The second bit of context is what I am trying to achieve. In simple
terms it could be stated thus: to get Greg to pay his membership dues.
Greg will probably argue with that and say the real goal is to allow
memberships dues to be paid online. Regardless my goal is _not_ a
membership database. My WAG[2] is the Exec spend roughly 2 hours a year
doing membership stuff. If the justification is saving the Exec time, a
membership database isn't worth effort.
However, Humbug does have a number of non-local members. We make them
go through hoops to maintain their financial membership. That is
something worth doing.
> Second, on the Payment Gateway side I would take a look at Google
> Checkout, PayMate, and PayPal. This is going to be a lot easy, I
> think, than trying to establish yourselves with an Australian Bank. It
> may even be not much dearer when you look into the total costs of
> processing credit cards directly.
>
> You might also like to consider NOT supporting credit-cards at all but
> supporting EFT with a magic number provided by the membership
> registration process. EFT is likely to be cheaper for you than credit
> cards and saves the integration nonsense. On the downside, you have
> the possibility of people screwing up their payment numbers and you
> cannot automate receipting.
I looked at a few payment gateways, including all those you list above.
PayPal has funny requirements we probably don't meet, Google Checkout
doesn't support Australian vendors. PayMate isn't bad - its only
downside is it accepts payments from a restricted set of countries and
can be a little expensive.
There are others you didn't mention. There of a whole gaggle of them
based in Russia. On paper they are ideal. Their fees are low, that are
happy to deal with anyone and accept payments for anything, and they are
simple to use. Unfortunately Greg has religious objections to dealing
with Russians. There is ProPay, but they have monthly fees, and
MoneyBrokers who is looking the best so far.
> Third, on the email alias front it would be nice to continue
> supporting multiple aliases per member (as we do now for a few
> members). This would also be a convenient way to manager president@,
> etc.
Really, email aliases should not be there at all. They are out and out
feature creep. As for multiple email addresses - mw view is if people
want them they can be handled as they are now: manually, by the exec.

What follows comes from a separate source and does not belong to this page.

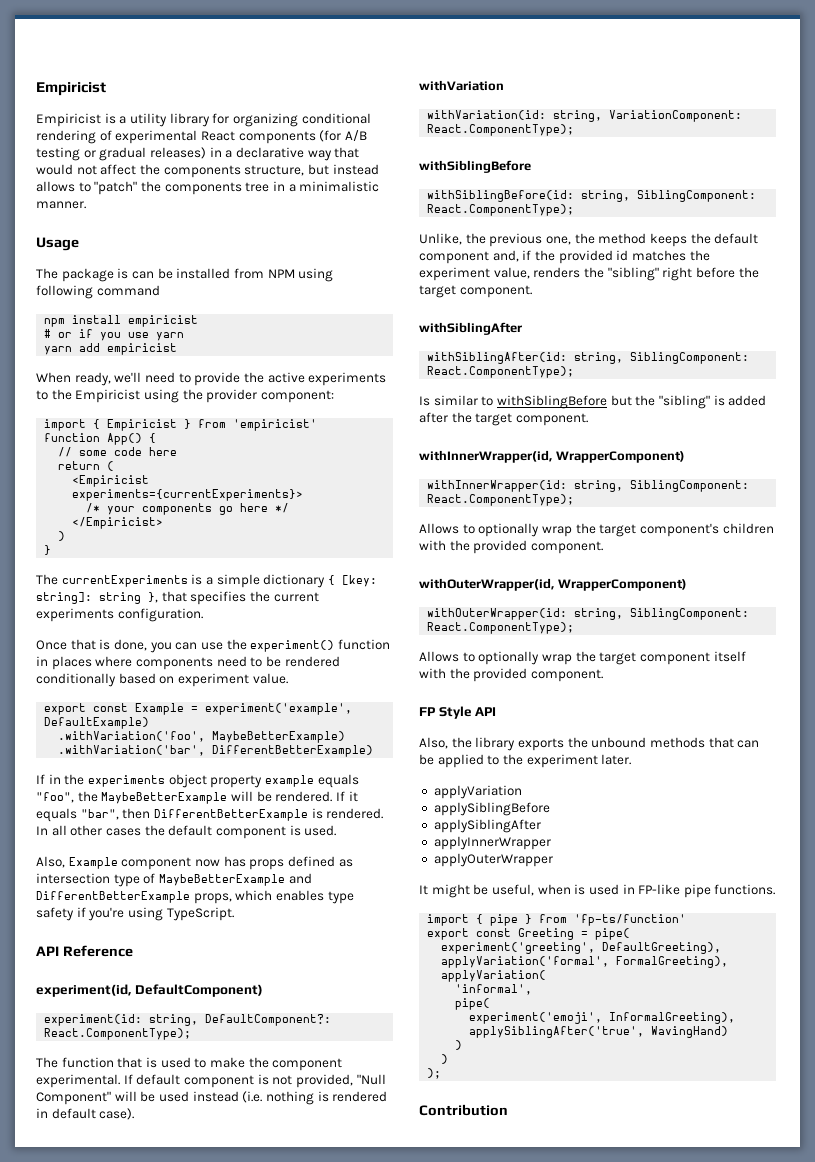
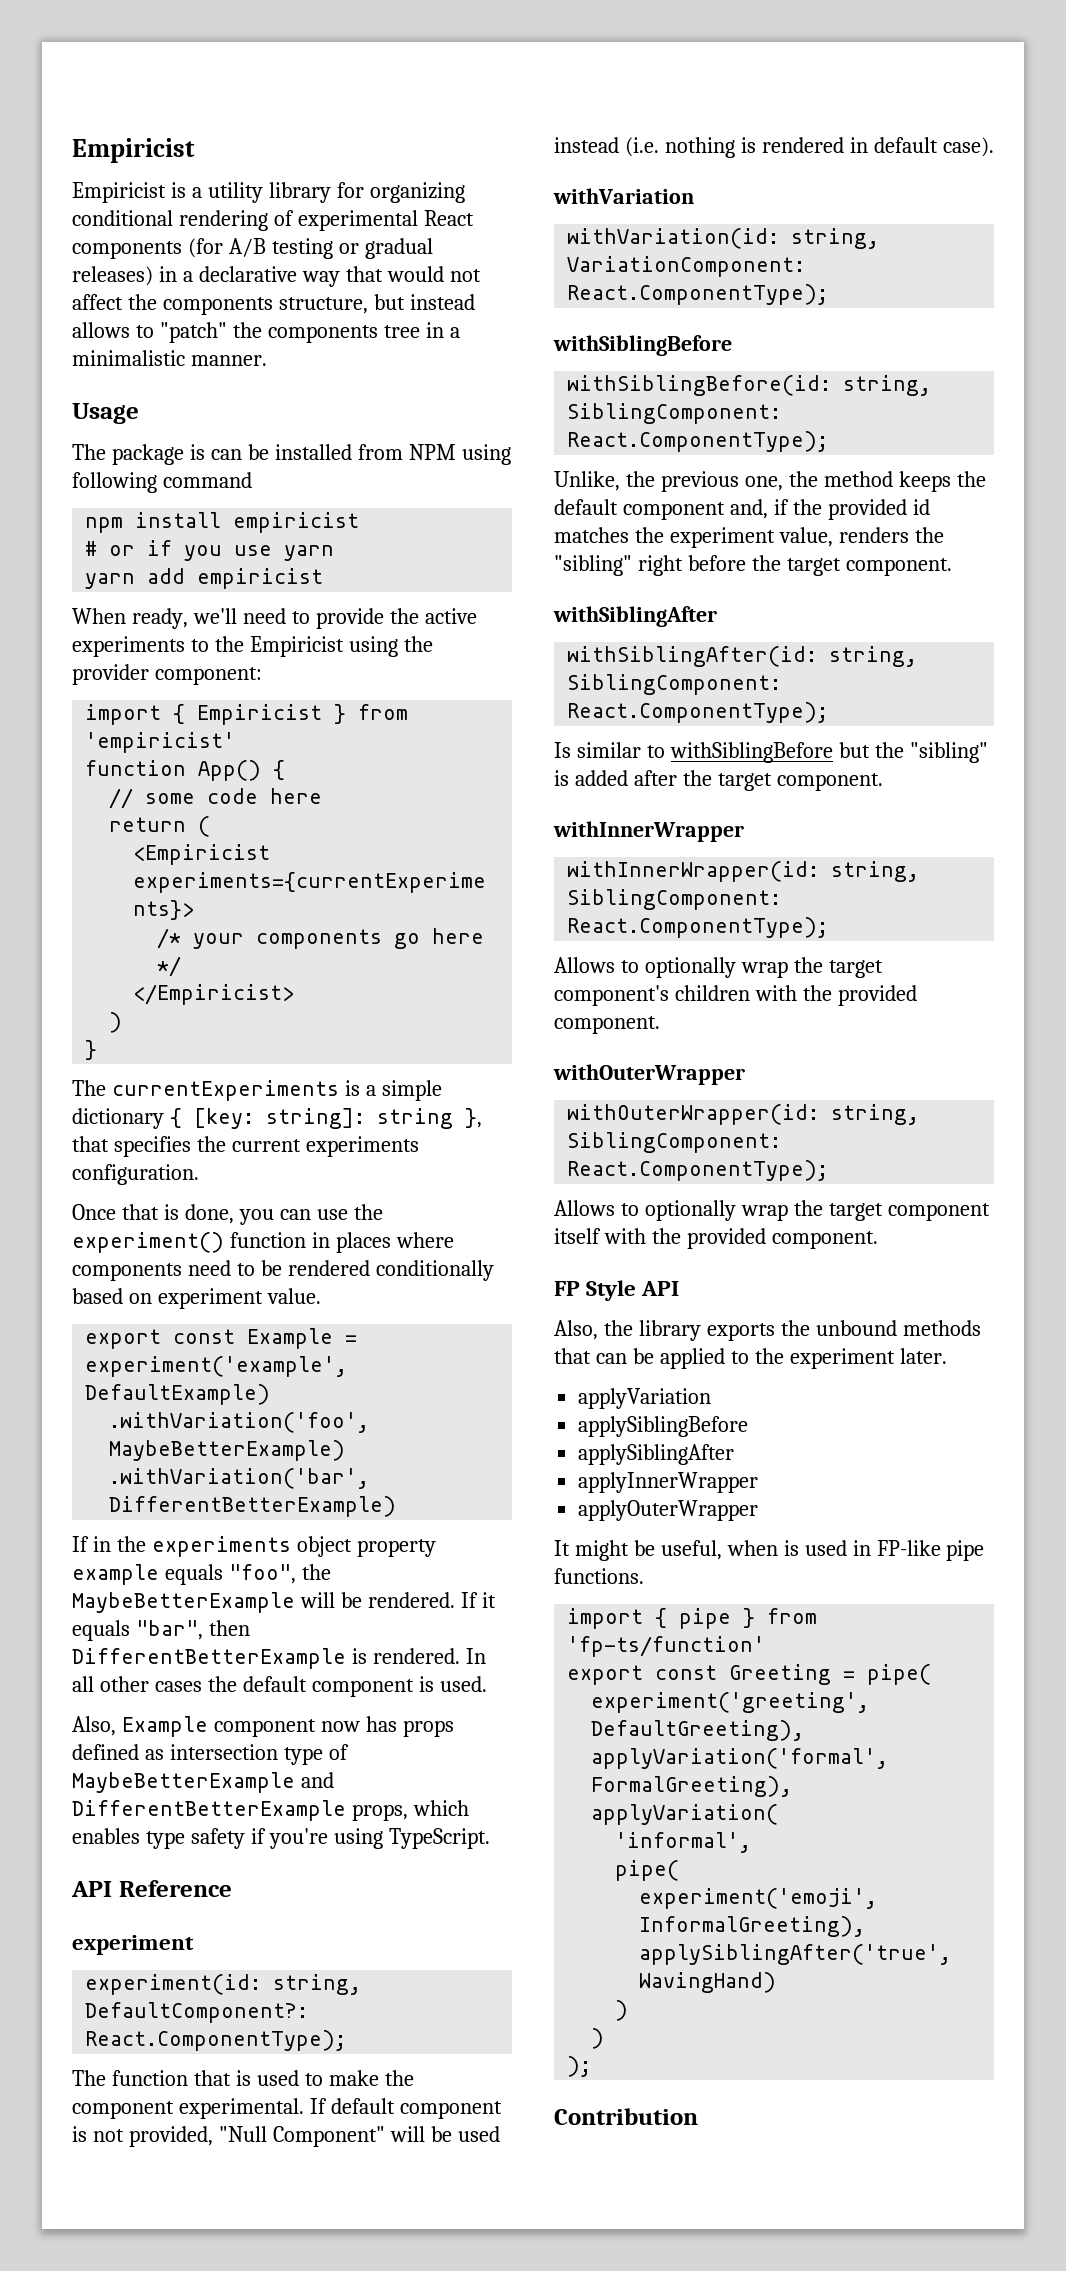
[36,984,263,997] experiment(id, DefaultComponent) -> [72,1935,194,1955] experiment
[419,450,685,463] withInnerWrapper(id, WrapperComponent) -> [553,821,744,842] withInnerWrapper
[419,578,687,591] withOuterWrapper(id, WrapperComponent) -> [553,1064,745,1085] withOuterWrapper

The third bit of context is how much effort I was planning to put into
this. The answer is "not much". I don't believe I have a graphic
design neuron in my head, so expect to see the ugliest web forms you
have every laid eyes on.
The fourth bit of context is what all this would be written in. My
original plan was for "raw python", but it turns out we have a django
hacker in our midst. That would be Stephen, our sasig leader. Everyone
at the meeting was happy with Django, so Stephen is setting up an
instance of it on Excalibur.
[1] This is using a very loose definition of the term "group".
[2] Wild arsed guess.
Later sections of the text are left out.